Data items
=== Section Start ===
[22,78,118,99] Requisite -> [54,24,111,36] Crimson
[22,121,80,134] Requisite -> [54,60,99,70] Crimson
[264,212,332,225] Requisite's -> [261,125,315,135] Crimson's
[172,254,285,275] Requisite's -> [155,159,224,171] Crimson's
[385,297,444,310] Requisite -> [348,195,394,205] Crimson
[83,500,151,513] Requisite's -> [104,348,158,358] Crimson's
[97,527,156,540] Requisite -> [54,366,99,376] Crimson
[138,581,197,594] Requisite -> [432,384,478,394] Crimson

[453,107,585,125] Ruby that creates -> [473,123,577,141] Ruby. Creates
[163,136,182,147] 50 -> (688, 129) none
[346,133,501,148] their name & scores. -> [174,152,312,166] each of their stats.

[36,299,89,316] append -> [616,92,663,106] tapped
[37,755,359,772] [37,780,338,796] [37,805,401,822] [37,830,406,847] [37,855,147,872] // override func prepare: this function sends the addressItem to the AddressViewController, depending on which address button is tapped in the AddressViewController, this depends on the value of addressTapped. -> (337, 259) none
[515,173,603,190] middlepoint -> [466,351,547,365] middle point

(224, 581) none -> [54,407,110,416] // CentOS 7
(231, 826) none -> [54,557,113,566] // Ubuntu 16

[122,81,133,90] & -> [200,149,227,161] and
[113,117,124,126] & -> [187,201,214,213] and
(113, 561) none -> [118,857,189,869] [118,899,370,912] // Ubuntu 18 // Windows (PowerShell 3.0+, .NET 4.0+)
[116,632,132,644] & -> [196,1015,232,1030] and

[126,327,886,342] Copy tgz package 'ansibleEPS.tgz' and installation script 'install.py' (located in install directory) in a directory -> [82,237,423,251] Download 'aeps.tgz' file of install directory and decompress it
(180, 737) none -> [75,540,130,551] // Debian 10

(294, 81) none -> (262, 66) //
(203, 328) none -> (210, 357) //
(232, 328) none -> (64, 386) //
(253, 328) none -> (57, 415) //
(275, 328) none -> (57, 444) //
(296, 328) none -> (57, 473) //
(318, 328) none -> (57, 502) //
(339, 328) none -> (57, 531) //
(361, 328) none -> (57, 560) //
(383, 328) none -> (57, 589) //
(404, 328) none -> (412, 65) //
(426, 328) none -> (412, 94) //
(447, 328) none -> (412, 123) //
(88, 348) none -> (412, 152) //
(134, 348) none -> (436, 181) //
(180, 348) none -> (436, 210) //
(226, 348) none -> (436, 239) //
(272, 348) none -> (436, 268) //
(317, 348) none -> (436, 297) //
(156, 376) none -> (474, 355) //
=== Section End ===
Try it →
Transcribe each entry. Leave nothing out.

The answer →
[22,78,118,99] Requisite -> [54,24,111,36] Crimson
[22,121,80,134] Requisite -> [54,60,99,70] Crimson
[264,212,332,225] Requisite's -> [261,125,315,135] Crimson's
[172,254,285,275] Requisite's -> [155,159,224,171] Crimson's
[385,297,444,310] Requisite -> [348,195,394,205] Crimson
[83,500,151,513] Requisite's -> [104,348,158,358] Crimson's
[97,527,156,540] Requisite -> [54,366,99,376] Crimson
[138,581,197,594] Requisite -> [432,384,478,394] Crimson

[453,107,585,125] Ruby that creates -> [473,123,577,141] Ruby. Creates
[163,136,182,147] 50 -> (688, 129) none
[346,133,501,148] their name & scores. -> [174,152,312,166] each of their stats.

[36,299,89,316] append -> [616,92,663,106] tapped
[37,755,359,772] [37,780,338,796] [37,805,401,822] [37,830,406,847] [37,855,147,872] // override func prepare: this function sends the addressItem to the AddressViewController, depending on which address button is tapped in the AddressViewController, this depends on the value of addressTapped. -> (337, 259) none
[515,173,603,190] middlepoint -> [466,351,547,365] middle point

(224, 581) none -> [54,407,110,416] // CentOS 7
(231, 826) none -> [54,557,113,566] // Ubuntu 16

[122,81,133,90] & -> [200,149,227,161] and
[113,117,124,126] & -> [187,201,214,213] and
(113, 561) none -> [118,857,189,869] [118,899,370,912] // Ubuntu 18 // Windows (PowerShell 3.0+, .NET 4.0+)
[116,632,132,644] & -> [196,1015,232,1030] and

[126,327,886,342] Copy tgz package 'ansibleEPS.tgz' and installation script 'install.py' (located in install directory) in a directory -> [82,237,423,251] Download 'aeps.tgz' file of install directory and decompress it
(180, 737) none -> [75,540,130,551] // Debian 10

(294, 81) none -> (262, 66) //
(203, 328) none -> (210, 357) //
(232, 328) none -> (64, 386) //
(253, 328) none -> (57, 415) //
(275, 328) none -> (57, 444) //
(296, 328) none -> (57, 473) //
(318, 328) none -> (57, 502) //
(339, 328) none -> (57, 531) //
(361, 328) none -> (57, 560) //
(383, 328) none -> (57, 589) //
(404, 328) none -> (412, 65) //
(426, 328) none -> (412, 94) //
(447, 328) none -> (412, 123) //
(88, 348) none -> (412, 152) //
(134, 348) none -> (436, 181) //
(180, 348) none -> (436, 210) //
(226, 348) none -> (436, 239) //
(272, 348) none -> (436, 268) //
(317, 348) none -> (436, 297) //
(156, 376) none -> (474, 355) //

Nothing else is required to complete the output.